Tags: diagnosis, etiology, shoulder, biomechanics, chiropractic, pro, head/neck, manual therapy, treatment, controversy, debunkery, spine

Two articles on PainSci cite Wright 2013: (1) Your Back Is Not Out of Alignment(2) Is Diagnosis for Pain Problems Reliable?

PainSci notes on Wright 2013:

From the abstract: “no physical examination test of the scapula was found to be useful in differentially diagnosing pathologies of the shoulder.”

original abstract Abstracts here may not perfectly match originals, for a variety of technical and practical reasons. Some abstacts are truncated for my purposes here, if they are particularly long-winded and unhelpful. I occasionally add clarifying notes. And I make some minor corrections.

OBJECTIVE: To systematically review and critique the evidence regarding the diagnostic accuracy of physical examination tests for the scapula in patients with shoulder disorders.

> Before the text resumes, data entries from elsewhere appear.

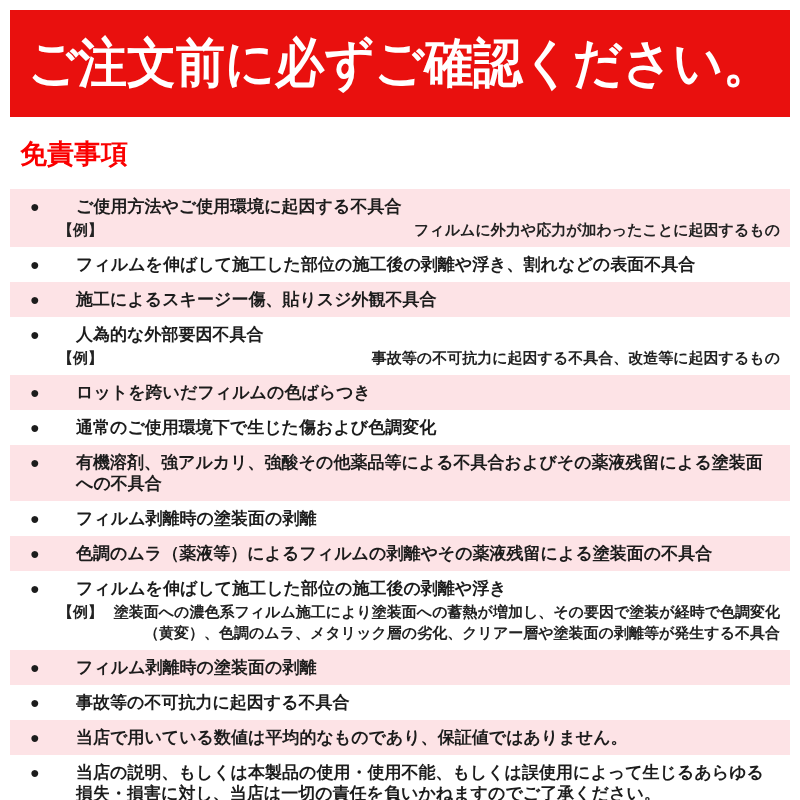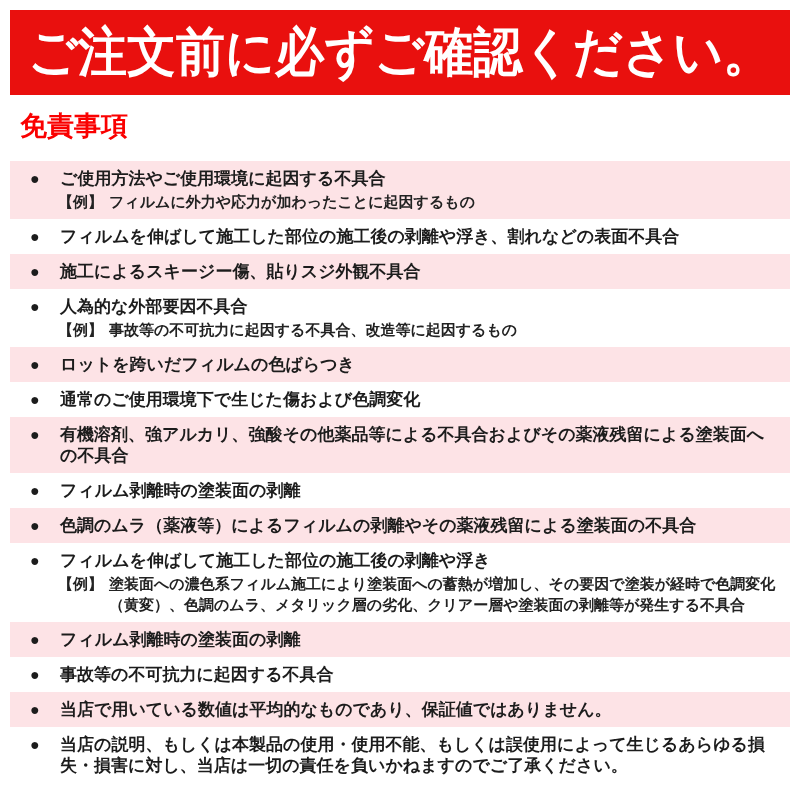"ご注文前に必ずご確認ください。" .banner { height: 85px -> 107px }
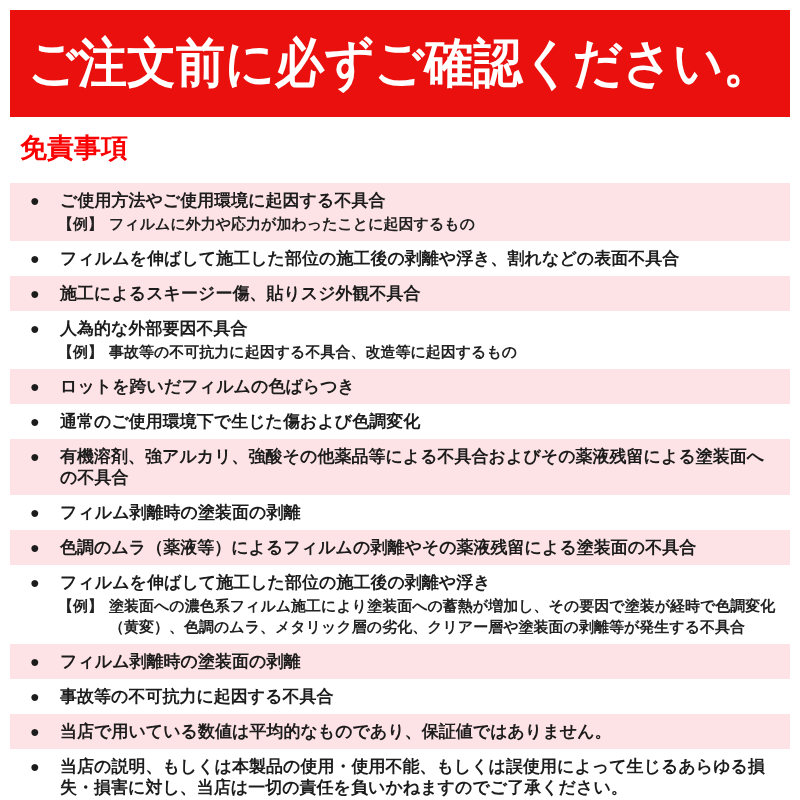"免責事項" .section-title { margin: 17px 0 0 20px -> 23px 0 0 20px }
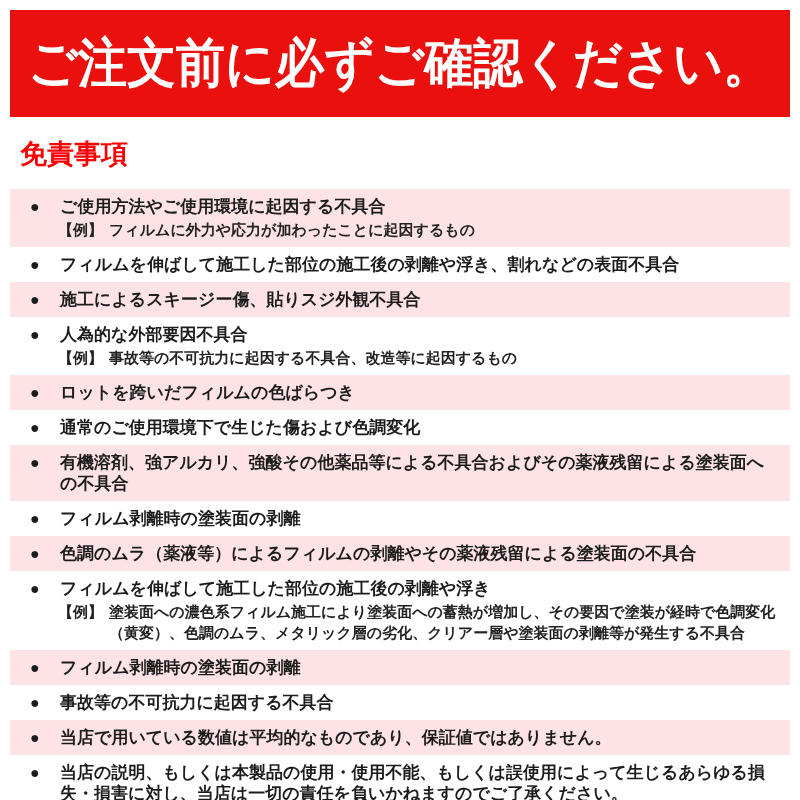"ご使用方法やご使用環境に起因する不具合" .main-text { margin-left: none -> 16px }
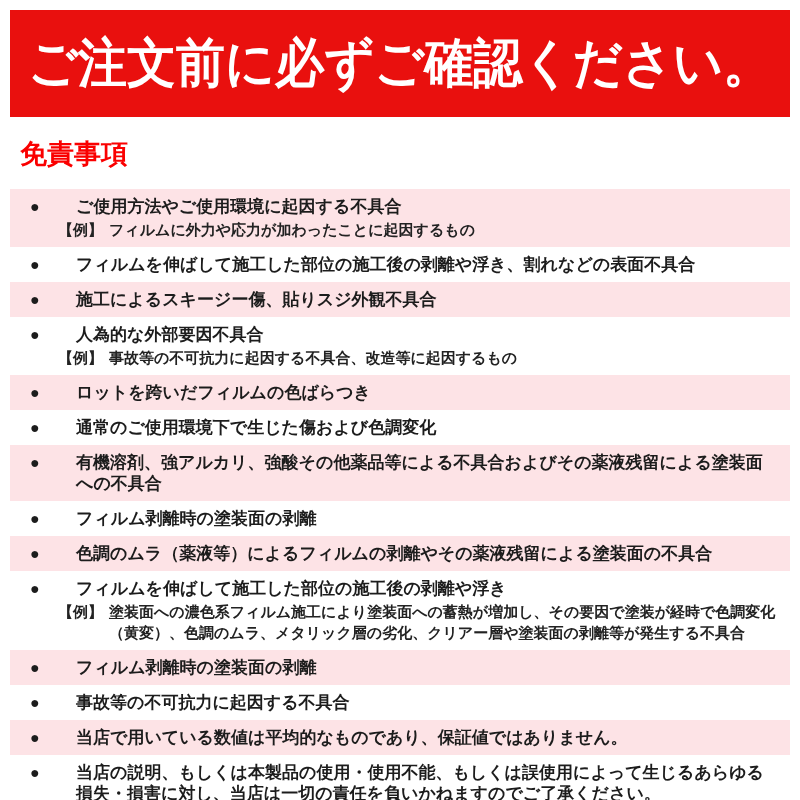"フィルムに外力や応力が加わったことに起因するもの" .example-text { text-align: none -> right }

METHODS: A systematic, computerised literature search of PubMED, EMBASE, CINAHL and the Cochrane Library databases (from database inception through January 2012) using keywords related to diagnostic accuracy of physical examination tests of the scapula. The Quality Assessment of Diagnostic Accuracy Studies tool was used to critique the quality of each paper.

RESULTS: Eight articles met the inclusion criteria; three were considered to be of high quality. Of the three high-quality studies, two were in reference to a 'diagnosis' of shoulder pain. Only one high-quality article referenced specific shoulder pathology of acromioclavicular dislocation with reported sensitivity of 71% and 41% for the scapular dyskinesis and SICK scapula test, respectively.

CONCLUSIONS: Overall, no physical examination test of the scapula was found to be useful in differentially diagnosing pathologies of the shoulder.